Task inputs:
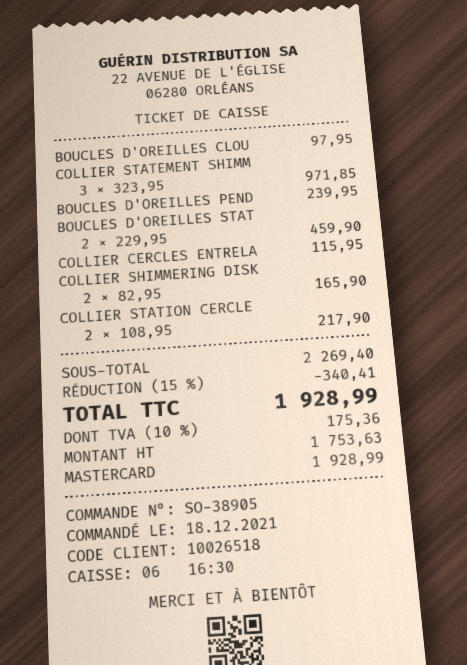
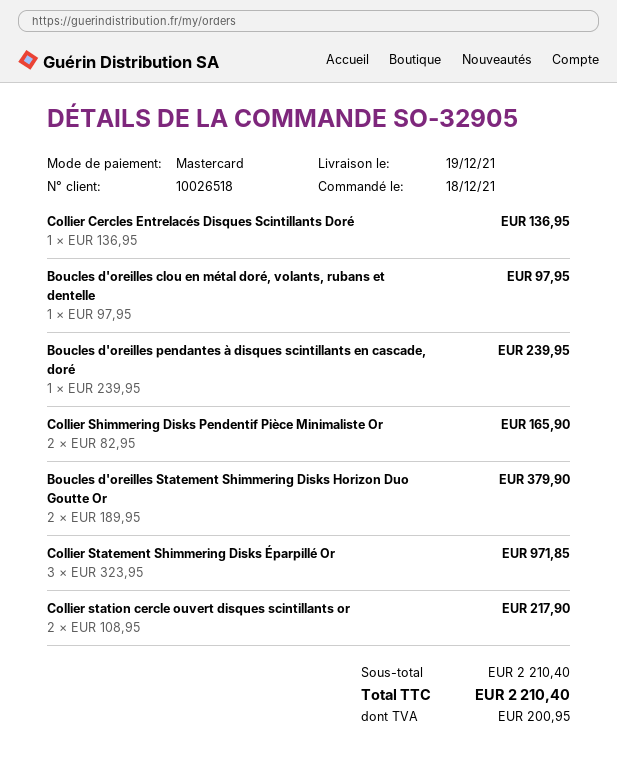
order number: SO-38905 -> SO-32905
BOUCLES D'OREILLES STAT: 2 x 229.95 = 459.90 -> 2 x 189.95 = 379.90
COLLIER CERCLES ENTRELA: 1 x 115.95 = 115.95 -> 1 x 136.95 = 136.95
subtotal: 2269.40 -> 2210.40
discount: 15% = 340.41 -> none
tax: 175.36 -> 200.95
total: 1928.99 -> 2210.40

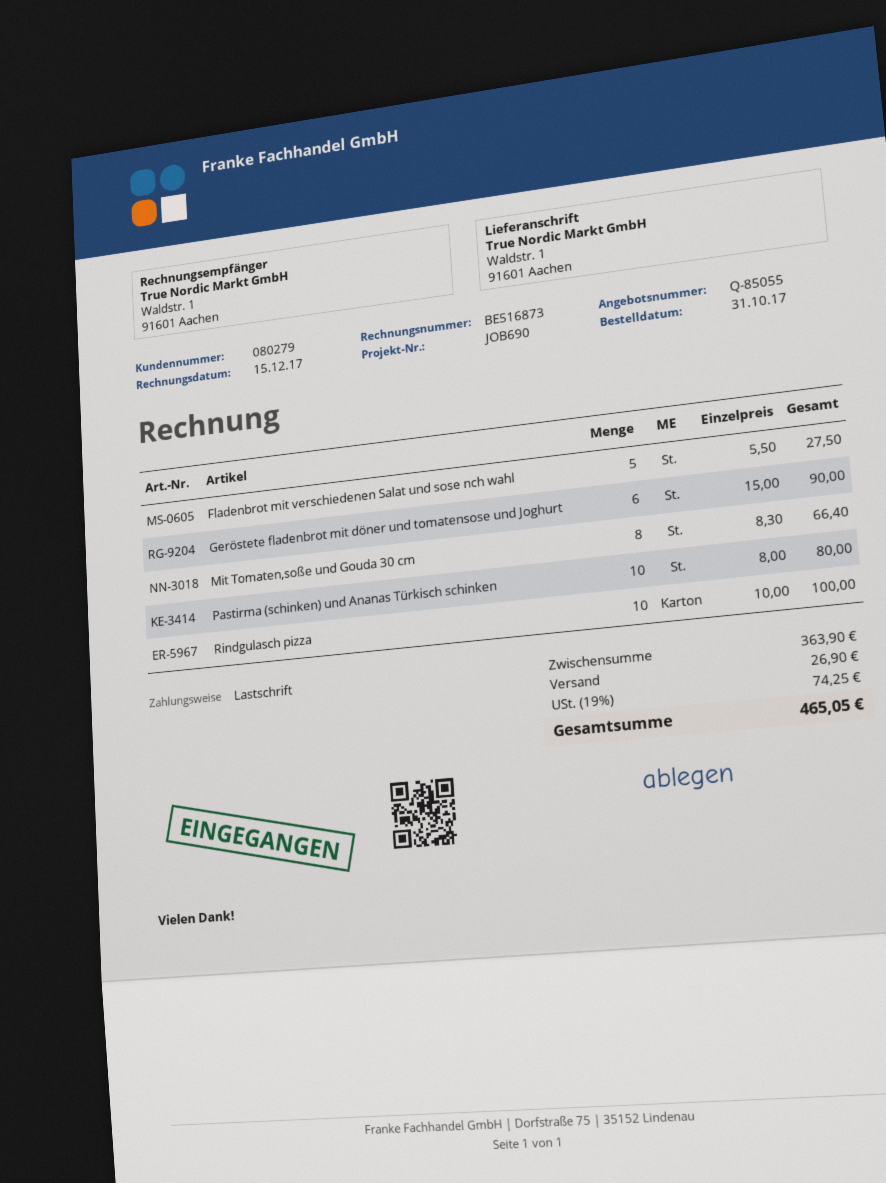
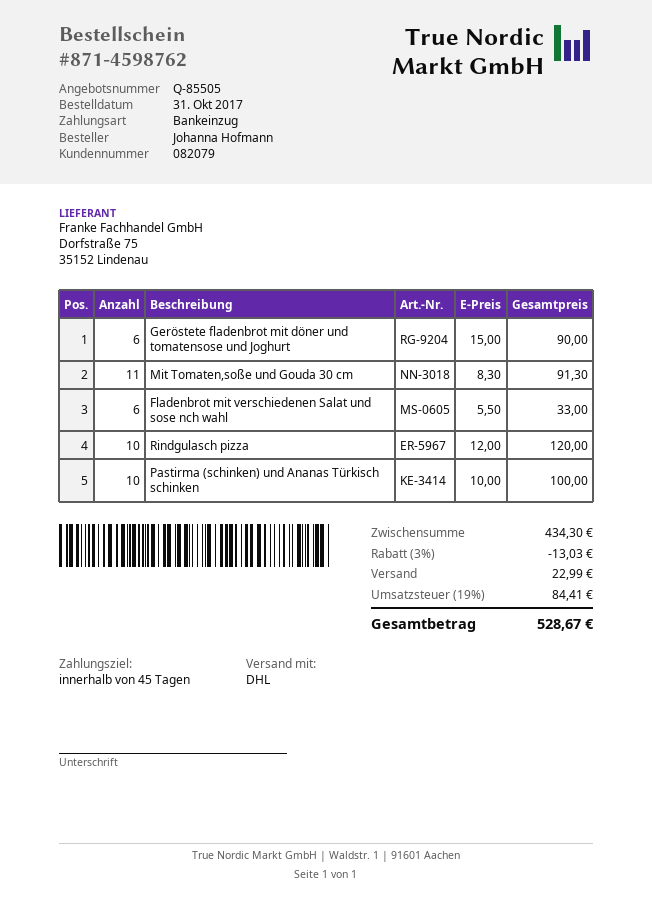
quote number: Q-85055 -> Q-85505
customer number: 080279 -> 082079
Fladenbrot mit verschiedenen Salat und sose nch wahl: 5 x 5.50 = 27.50 -> 6 x 5.50 = 33.00
Mit Tomaten,soße und Gouda 30 cm: 8 x 8.30 = 66.40 -> 11 x 8.30 = 91.30
Pastirma (schinken) und Ananas Türkisch schinken: 10 x 8.00 = 80.00 -> 10 x 10.00 = 100.00
Rindgulasch pizza: 10 x 10.00 = 100.00 -> 10 x 12.00 = 120.00
subtotal: 363.90 -> 434.30
discount: none -> 3% = 13.03
shipping: 26.90 -> 22.99
tax: 19% = 74.25 -> 19% = 84.41
total: 465.05 -> 528.67

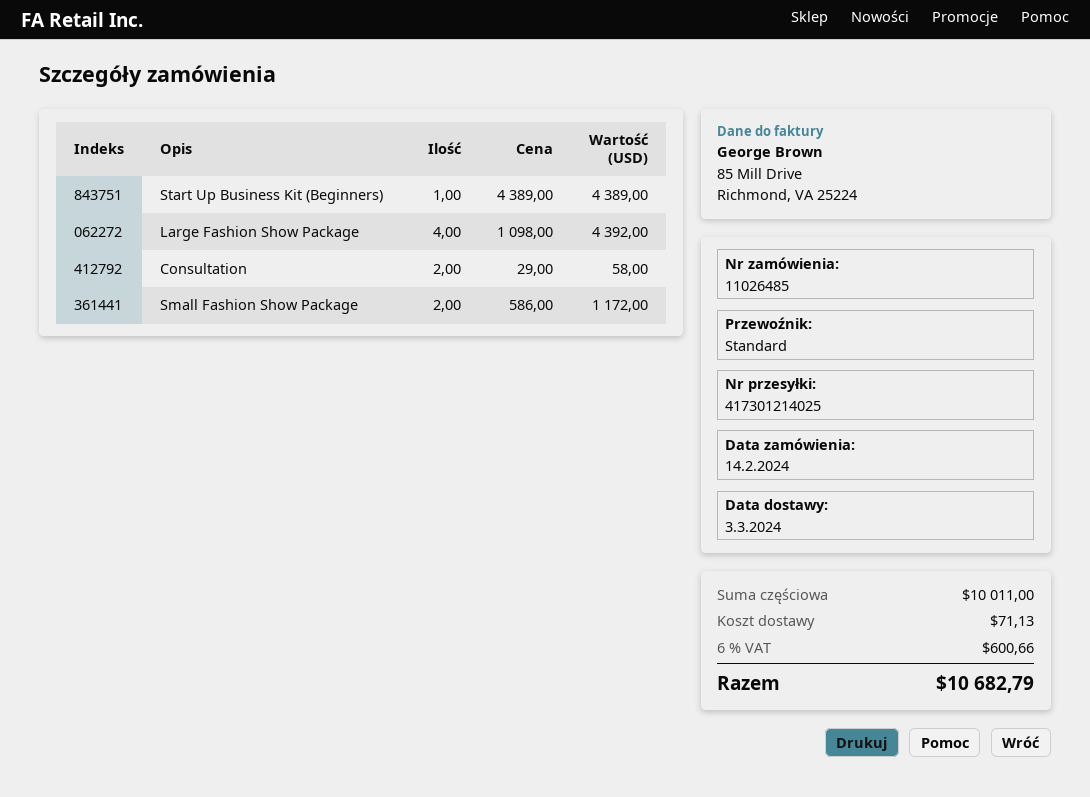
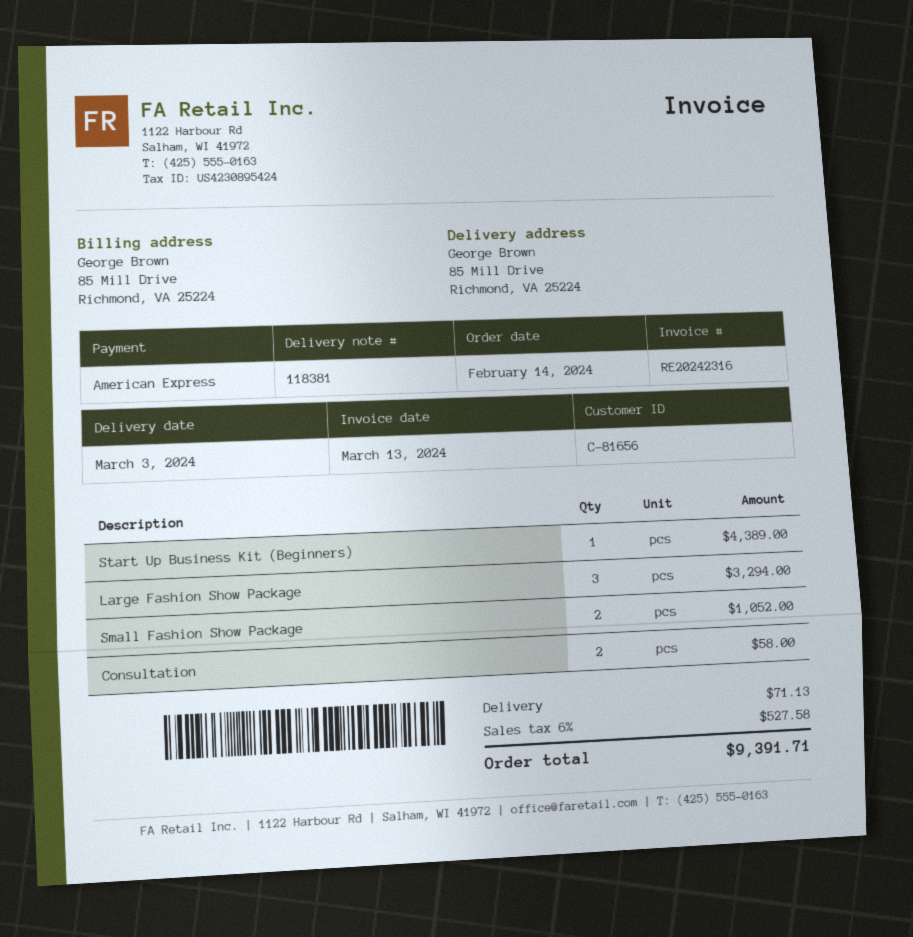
Large Fashion Show Package: 4 for 4392.00 -> 3 for 3294.00
Small Fashion Show Package: 2 for 1172.00 -> 2 for 1052.00
tax: 6% = 600.66 -> 6% = 527.58
total: 10682.79 -> 9391.71

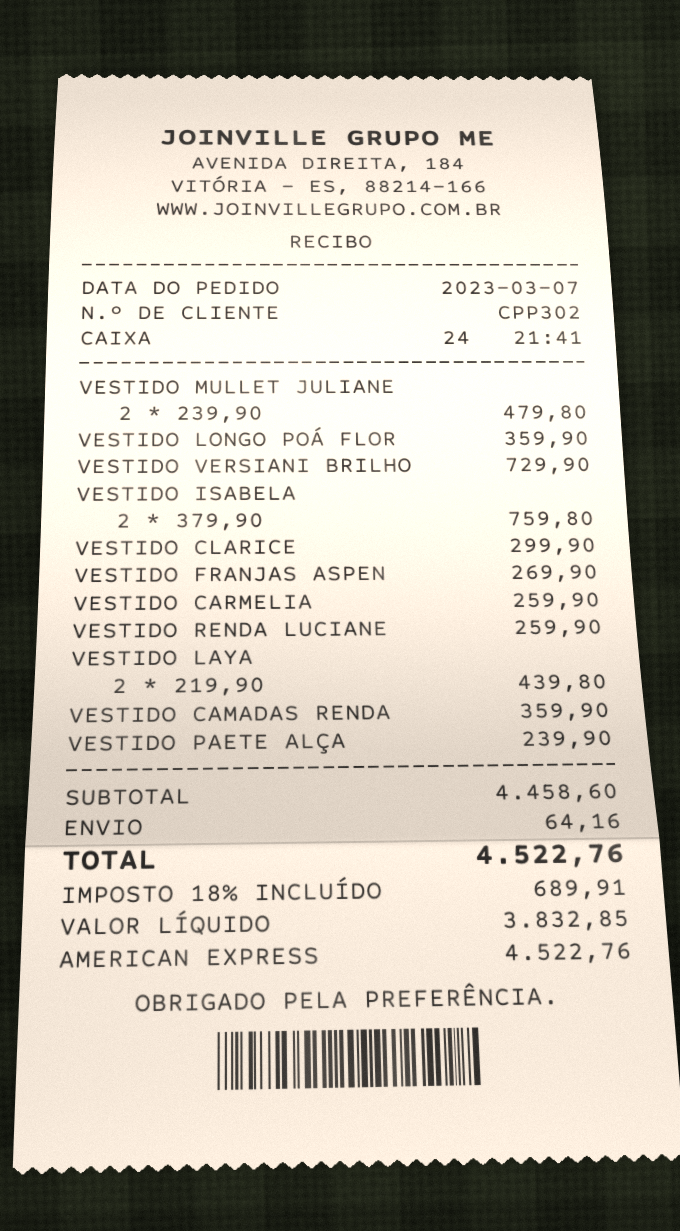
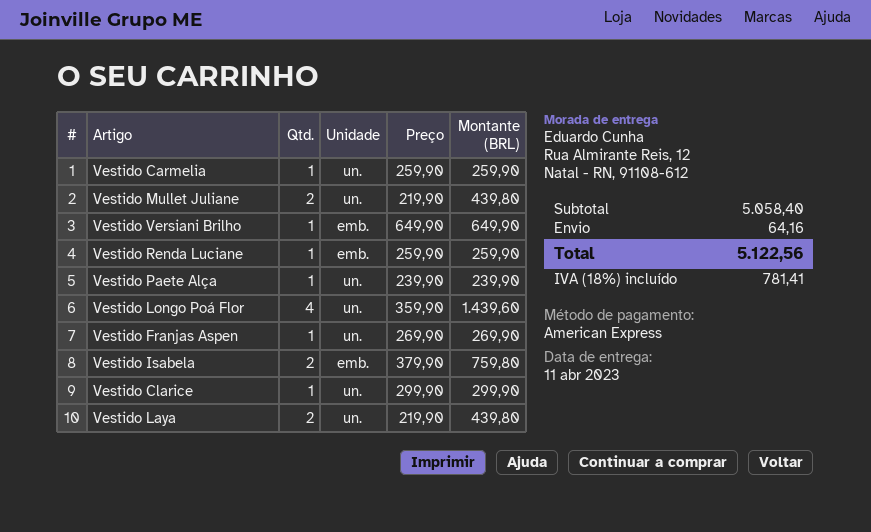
VESTIDO MULLET JULIANE: 2 x 239.90 = 479.80 -> 2 x 219.90 = 439.80
VESTIDO LONGO POÁ FLOR: 1 x 359.90 = 359.90 -> 4 x 359.90 = 1439.60
VESTIDO VERSIANI BRILHO: 1 x 729.90 = 729.90 -> 1 x 649.90 = 649.90
VESTIDO CAMADAS RENDA: 1 x 359.90 = 359.90 -> none
subtotal: 4458.60 -> 5058.40
tax: 18% = 689.91 -> 18% = 781.41
total: 4522.76 -> 5122.56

Try it:
Repeat exactly the lines from the line containing "subtotal: 4458.60 -> 5058.40" through the last line of the records above, including both, and nothing else.

Written solution:
subtotal: 4458.60 -> 5058.40
tax: 18% = 689.91 -> 18% = 781.41
total: 4522.76 -> 5122.56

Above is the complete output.